Americans United for Separation of Church and State blasted the Religious Liberty Summit as “one-sided and inaccurate.”
“The event was clearly designed to advance the Trump administration’s twisted and dangerous view of religious freedom, one that uses religion to discriminate and harm others,” said Rachel Laser, president and CEO of Americans United. “This event exposed the administration’s real agenda: to preserve the power of Christian fundamentalists.”
The Human Rights Campaign, the largest national lesbian, gay, bisexual, transgender and queer civil rights organization, denounced the taxpayer-funded task force as part of an ongoing campaign “to license discrimination against LGBTQ people in the public square.”
“Over the last 18 months, Donald Trump, Mike Pence and Jeff Sessions have engaged in a brazen campaign to erode and limit the rights of LGBTQ people in the name of religion, “said HRC Legal Director Sarah Warbelow. “The Attorney General standing shoulder-to-shoulder this morning with anti-LGBTQ extremists tells you everything you need to know about what today’s announcement was really all about.”
Tyler said the Baptist Joint Committee will remain engaged in the process through participation in “listening sessions” that Sessions said the administration has been holding with religious groups around the country.

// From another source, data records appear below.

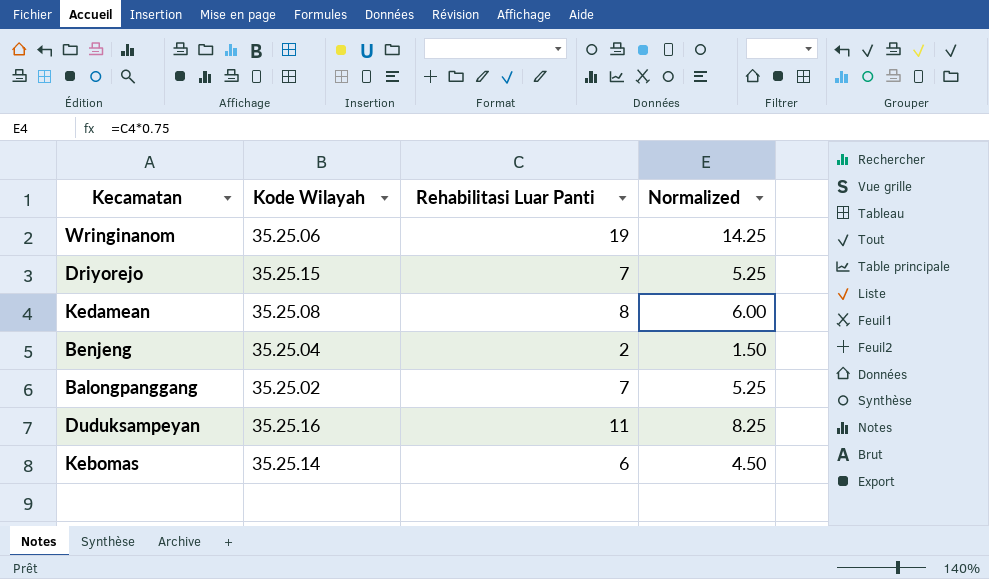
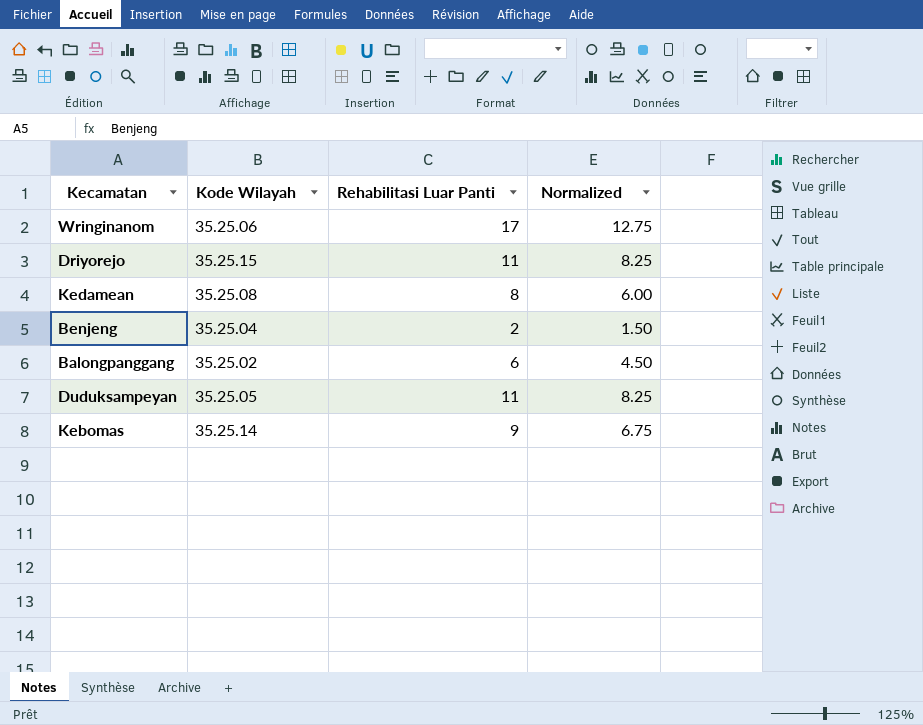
Wringinanom | Rehabilitasi Luar Panti: 19 -> 17
Wringinanom | Normalized: 14.25 -> 12.75
Driyorejo | Rehabilitasi Luar Panti: 7 -> 11
Driyorejo | Normalized: 5.25 -> 8.25
Balongpanggang | Rehabilitasi Luar Panti: 7 -> 6
Balongpanggang | Normalized: 5.25 -> 4.50
Duduksampeyan | Kode Wilayah: 35.25.16 -> 35.25.05
Kebomas | Rehabilitasi Luar Panti: 6 -> 9
Kebomas | Normalized: 4.50 -> 6.75

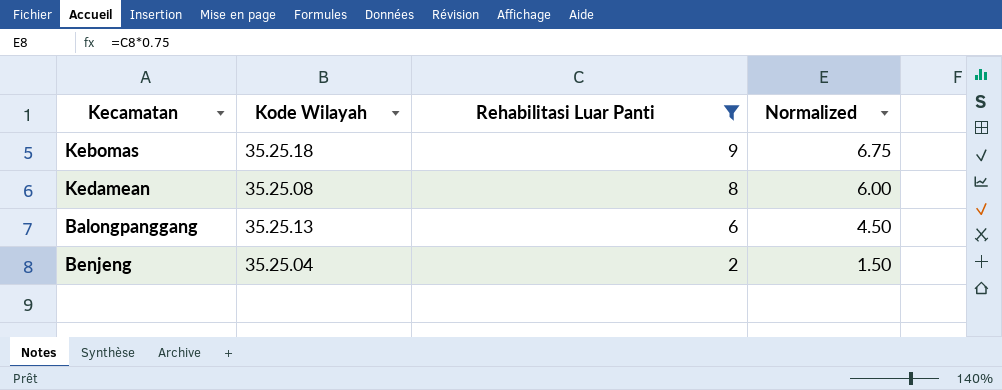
filter: none -> Rehabilitasi Luar Panti <= 9
row order: none -> Rehabilitasi Luar Panti descending
Kebomas | Kode Wilayah: 35.25.14 -> 35.25.18
Balongpanggang | Kode Wilayah: 35.25.02 -> 35.25.13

“We will continue to call for a full understanding of religious liberty for all, which demands that government neither inhibit nor promote religion and its practice,” Tyler pledged. “If religious freedom is going to survive – let alone flourish – in our pluralistic and rapidly changing society, we must all advocate for a more complete and inclusive understanding of religious liberty for people of all faith traditions and those who do not adhere to any religion.”